Senior Jordyn Young, who plays softball and volleyball, said the class has helped her maintain strength, but also helped her mental health as the program helps relieve stress.

Miller said different sports require different types of focused training, but athletes who participate in the program can build their core strength and condition themselves to prevent injuries when doing the specific training involved with a particular sport.

“It’s been great for our students to get stronger and more explosive and be more comfortable within that setting, and I think the advantage for the athletics program has been big,” Miller said.

Senior Jordan Hall, who participates in basketball, football and track, said with the impacts of COVID-19 on sports, he realized he was out of shape when he resumed training for sports.

Hall said the combination of practicing at open gym and conditioning in the weights program has helped in getting back into shape.

“I definitely took a break from everything, and I got out of shape, but you gotta start somewhere and work out everyday,” Hall said.

Hall added that weightlifting also helps him relieve stress.

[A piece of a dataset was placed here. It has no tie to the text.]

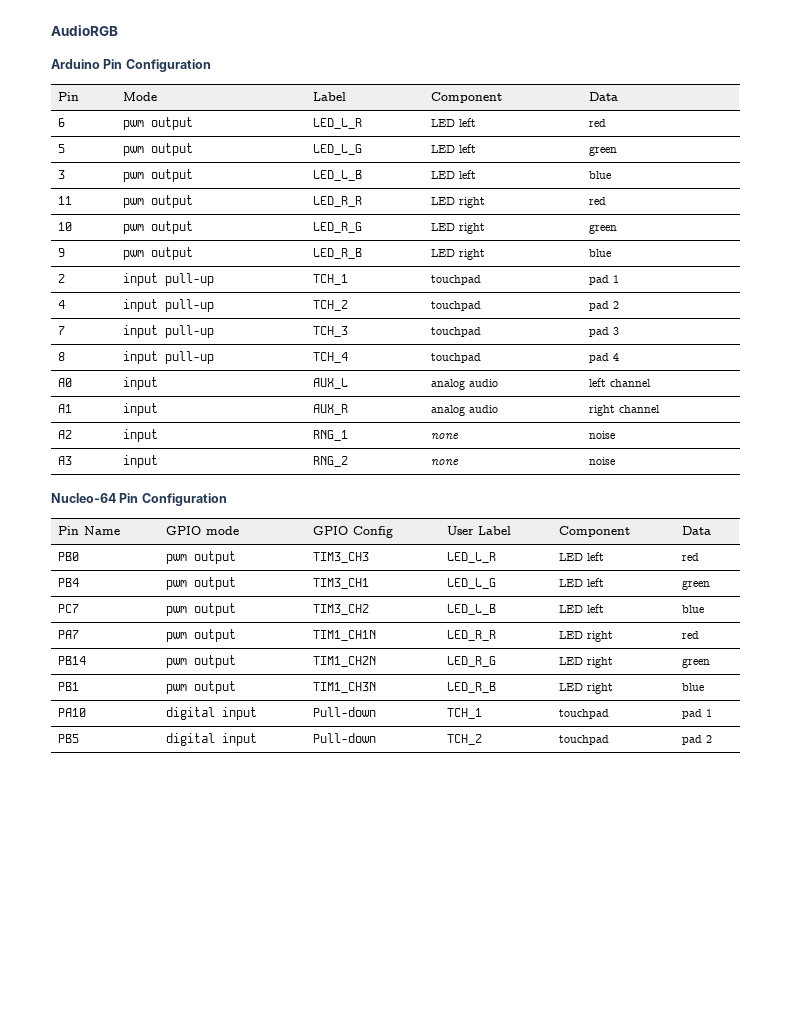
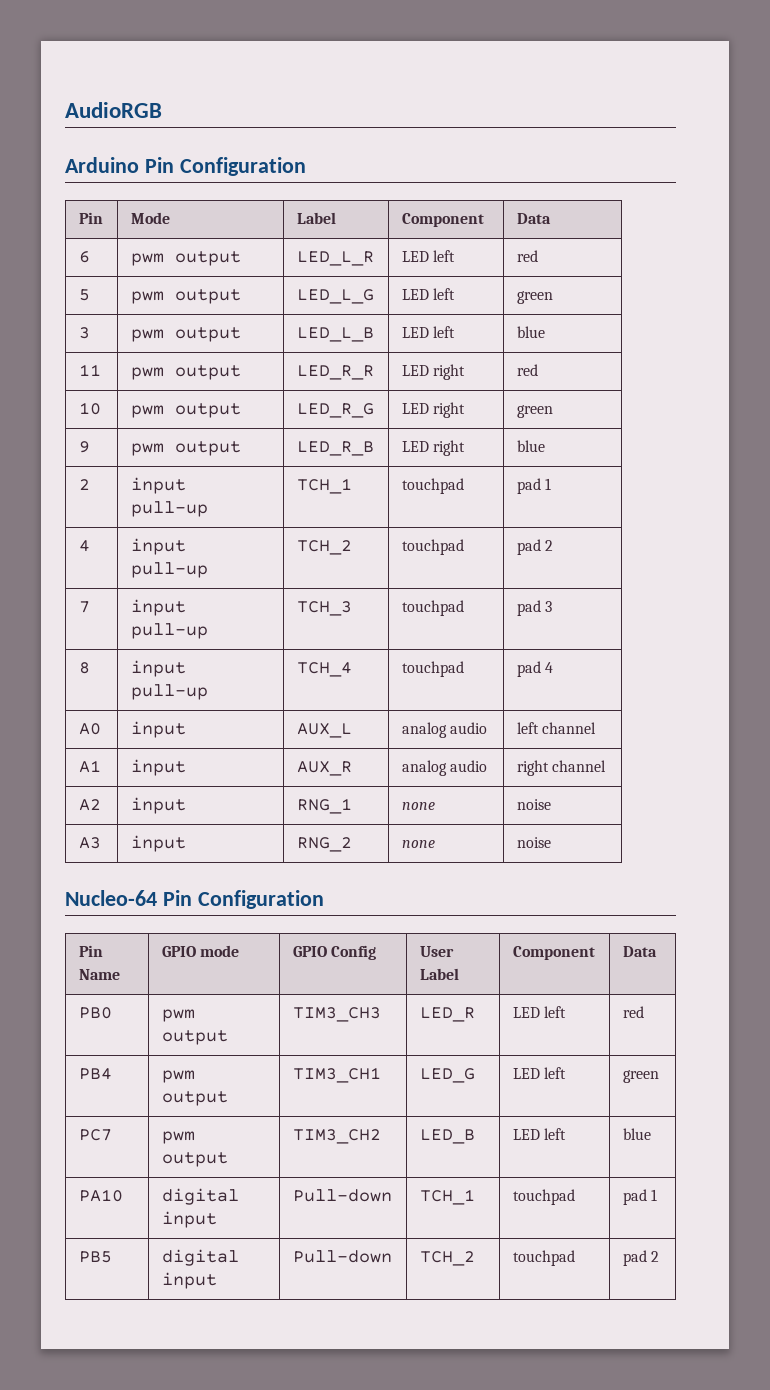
[446,552,496,563] LED_L_R -> [419,1007,475,1022] LED_R
[446,578,496,589] LED_L_G -> [419,1068,475,1083] LED_G
[446,604,496,615] [558,604,604,613] [681,605,704,613] [57,630,79,639] [165,629,236,642] [312,630,376,641] [446,630,496,641] [558,631,613,642] [681,631,699,639] [57,656,86,665] [165,655,236,668] [312,656,376,667] [446,656,496,667] [558,657,613,668] [681,658,710,668] [57,682,79,691] [165,681,236,694] [312,682,376,693] [446,682,496,693] [558,683,613,694] [681,683,704,691] LED_L_B | LED left | blue // PA7 | pwm output | TIM1_CH1N | LED_R_R | LED right | red // PB14 | pwm output | TIM1_CH2N | LED_R_G | LED right | green // PB1 | pwm output | TIM1_CH3N | LED_R_B | LED right | blue -> [419,1129,475,1144] [512,1128,567,1140] [622,1128,651,1140] LED_B | LED left | blue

The Oregon School Activities Association will have an executive board meeting on Feb. 8, which will give an update on the school sports season, but Hall hopes to get a chance to play, no matter how the season looks.

“It’s my last year, and I hope we can do something that makes this year even better than the last three,” Hall said. “Even with everything going on, I just want this year to shine out.”

Senior Sophie Brockway, who wrestles, said the the gym program provides a great opportunity for conditioning, but the mental health benefits have been just as important.

She said she appreciated the time to talk and grow with classmates in the program, especially with that opportunity being absent with the lack of sports.

Hall said one of his favorite aspects of the program has been the opportunity to workout with other students and learn more about other people.

“It’s also for kids who don’t participate in sports that just want to learn those skills that they can apply in their livelihood when they’re older,” Miller said. “It’s fun to see these kids who don’t usually interact a bunch, to push and root for each other to get the new max or get the last few reps. It’s big because it’s team building even when you’re not a part of the team. It’s building school spirit and that pride in what we do.”